Stauropegion Institute

The Stauropegion Institute was one of the most important cultural and educational institutions in Galicia (today western Ukraine) from the end of the 18th century until World War II. For much of its history it was controlled by Galician Russophiles.

Front entrance at vulytsia Fedorova, 9 carries the Lviv Dormition Brotherhood coat of arms

History

The Stauropegion Institute was founded in Lviv in 1788 on the orders of Joseph II, Emperor of Austria soon after Austria annexed Eastern Galicia, now western Ukraine, from Poland during the First Partition of Poland. It was based on the Lviv Dormition Brotherhood, a Ukrainian Catholic religious brotherhood.[1]

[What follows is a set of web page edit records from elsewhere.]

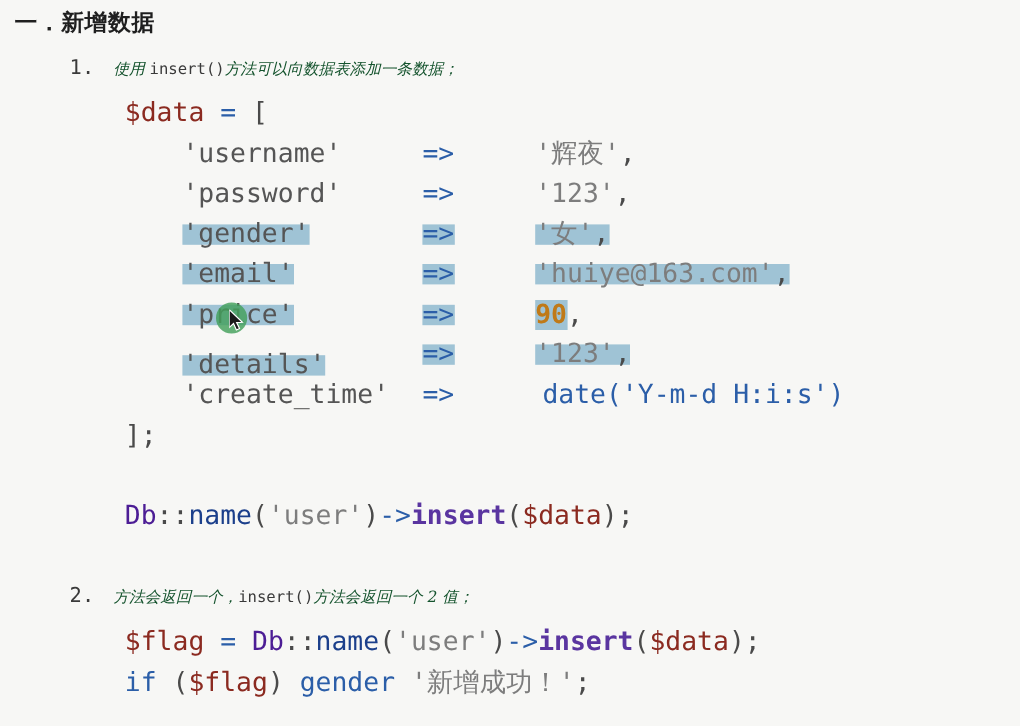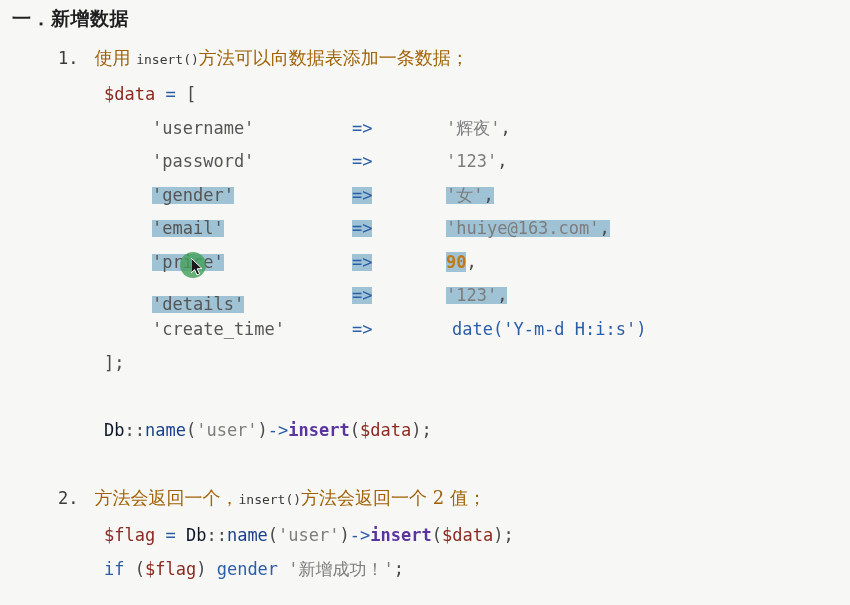--- a/index.html
+++ b/index.html
@@ -46,52 +46,53 @@
     white-space: nowrap;
   }
   .li .num {
     font-family: "DejaVu Sans Mono", "Liberation Mono", monospace;
     font-size: 17px;
     color: #3a3a3a;
     font-weight: normal;
   }
   .li .cn {
     font-family: "DejaVu Serif", "Liberation Serif", serif;
-    font-size: 18px;
-    color: #a16207;
+    font-size: 13px;
+    color: #14532d;
+    font-style: italic;
   }
   .li .mono {
     font-family: "DejaVu Sans Mono", "Liberation Mono", monospace;
     font-size: 13px;
     color: #3a3a3a;
   }
 
   #li-1 { left: 58px; top: 46px; }
   #li-2 { left: 58px; top: 486px; }
 
   
   .code {
     position: absolute;
     left: 104px;
     font-family: "DejaVu Sans Mono", "Liberation Mono", monospace;
-    font-size: 17px;
+    font-size: 22px;
     line-height: 17px;
     color: #555555;
     white-space: pre;
   }
 
   
   .t-var    { color: #8b2a20; }          
   .t-op     { color: #2b5ea8; }          
   .t-punc   { color: #4a4a4a; }          
   .t-str    { color: #7d7d7d; }          
   .t-num    { color: #c07a18; font-weight: bold; }  
   .t-fn     { color: #1b3f8b; font-weight: normal; }  
   .t-fn2    { color: #5a35a0; font-weight: bold; }  
-  .t-cls    { color: #0f172a; }          
+  .t-cls    { color: #4c1d95; }          
   .t-kw     { color: #2b5ea8; }          
   .t-date   { color: #2b5ea8; }          
 
   
   .sel {
     background: #9fc3d5;
   }
 
   
   .cursor {

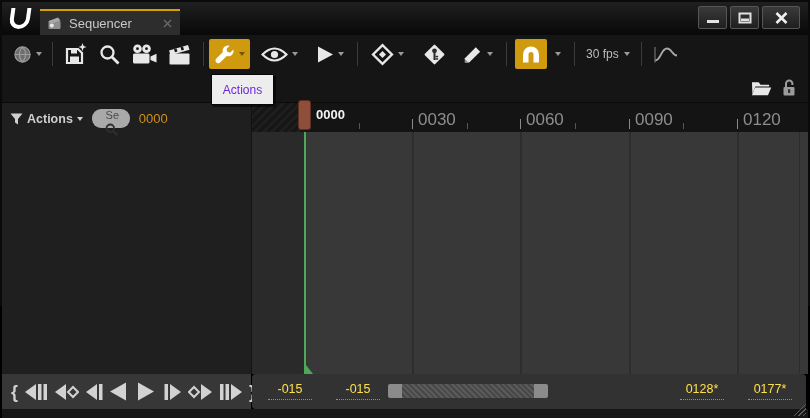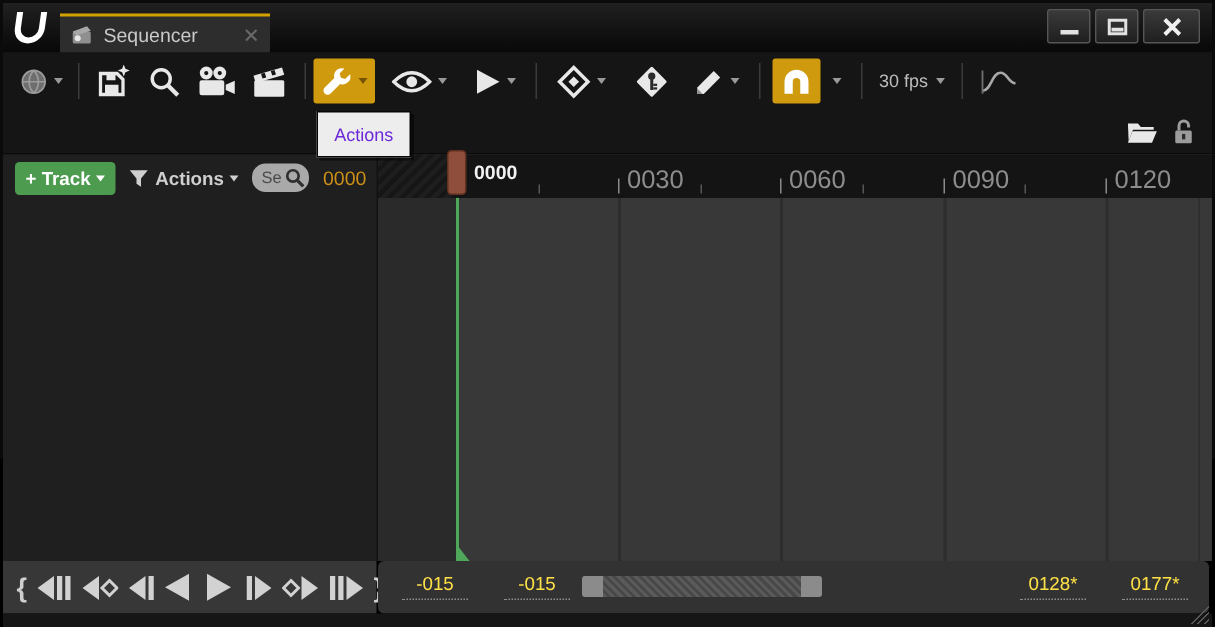--- a/index.html
+++ b/index.html
@@ -34,21 +34,21 @@
   .tooltip span { color:#6d28d9; font-size:12px; }
 
   
   .content { position:absolute; left:0; top:100px; right:0; height:272px; border-top:1px solid #0a0a0a; }
   .leftpanel { position:absolute; left:0; top:0; width:250px; height:100%; background:#1f1f1f; border-right:1px solid #121212; }
   .trackbar { display:flex; align-items:center; gap:9px; padding:4px 0 0 8px; height:27px; }
   .trackbtn { background:#4c9b4f; border-radius:3px; height:22px; display:flex; align-items:center; gap:4px; padding:0 7px; color:#fff; font-weight:bold; font-size:12.5px; }
   .trackbtn .crt { border-top-color:#fff; }
   .filters { display:flex; align-items:center; gap:4px; color:#cfcfcf; font-size:12.5px; font-weight:bold; }
   .filters .crt { border-top-color:#cfcfcf; }
-  .searchpill { width:38px; height:19px; background:#a9a9a9; border-radius:9px; display:flex; align-items:center; padding:0 3px 0 6px; gap:2px; }
+  .searchpill { width:38px; height:19px; background:#a9a9a9; border-radius:9px; display:flex; align-items:center; padding:0 3px 0 6px; gap:2px;flex-direction:column; }
   .searchpill .sv { color:#4a4a4a; font-size:11px; }
   .paneltime { color:#ce9117; font-size:13px; }
 
   
   .timeline { position:absolute; left:250px; top:0; width:556px; height:100%; background:#383838; }
   .ruler { position:absolute; left:0; top:0; right:0; height:29px; background:#141414; }
   .ruler-prezero { position:absolute; left:0; top:0; width:53px; height:29px;
       background:repeating-linear-gradient(135deg,#161616 0 3px,#1e1e1e 3px 6px); }
   .tick { position:absolute; bottom:3px; width:1px; height:10px; background:#8a8a8a; }
   .tick.minor { height:6px; background:#565656; }
@@ -283,24 +283,20 @@
   </div>
 
   <div class="tooltip">
     <span>Actions</span>
   </div>
 
   <div class="content">
 
     <div class="leftpanel">
       <div class="trackbar">
-        <div class="trackbtn">
-          <span>+ Track</span>
-          <span class="crt"></span>
-        </div>
         <div class="filters">
           <span>
               <svg width="13" height="12" viewBox="0 0 13 12">
                 <polygon points="0.5,0.5 12.5,0.5 8,6 8,11.5 5,9.5 5,6" fill="#cfcfcf"></polygon>
               </svg>
             </span>
           <span>Actions</span>
           <span class="crt"></span>
         </div>
         <div class="searchpill">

Until the mid-19th century the Stauropegion Institute was the only large educational and cultural institution in western Ukraine. It operated a printing press, bound and sold books, maintained a scholarship fund, and published textbooks and spelling primers. In the mid-19th century the Institute was taken over by Galician Russophiles and controlled by them until 1915. It was then controlled by the Ukrainophiles until 1922, when the Polish government restored Russophile control over the Institute. From the late 19th century its publications were written in Iazychie (a Western Ukrainian academic language that combined Russian, Church Slavonic, western Ukrainian and Polish speech) before switching to the Russian language in the 20th century. The Stauropegion Institute was liquidated by the Soviet authorities when they annexed western Ukraine in 1939 and its collection was transferred to the Lviv's branch of the Central State Historical Archives of the Ukrainian SSR.[1]

Collection

The Stauropegion Institute had a large endowment and owned several parcels of land and buildings throughout Lviv. It housed numerous important historical and cultural documents. The Institute's collection included the 12th century Horodyshche Apostolos, the 13th century Horodyshche Gospel, The Book of the Soul Named Gold written by Peter Mogila, 17th century Metropolitan of Kiev, Galicia and all Ruthenia', the Lviv Chronicles, various royal Polish patents, grants, and charters from the years 1522–1767, 16th and 17th century documents from Moldavian princes and from the Patriarch of Constantinople, printed books from the 15th century and onward, and religious art.[1]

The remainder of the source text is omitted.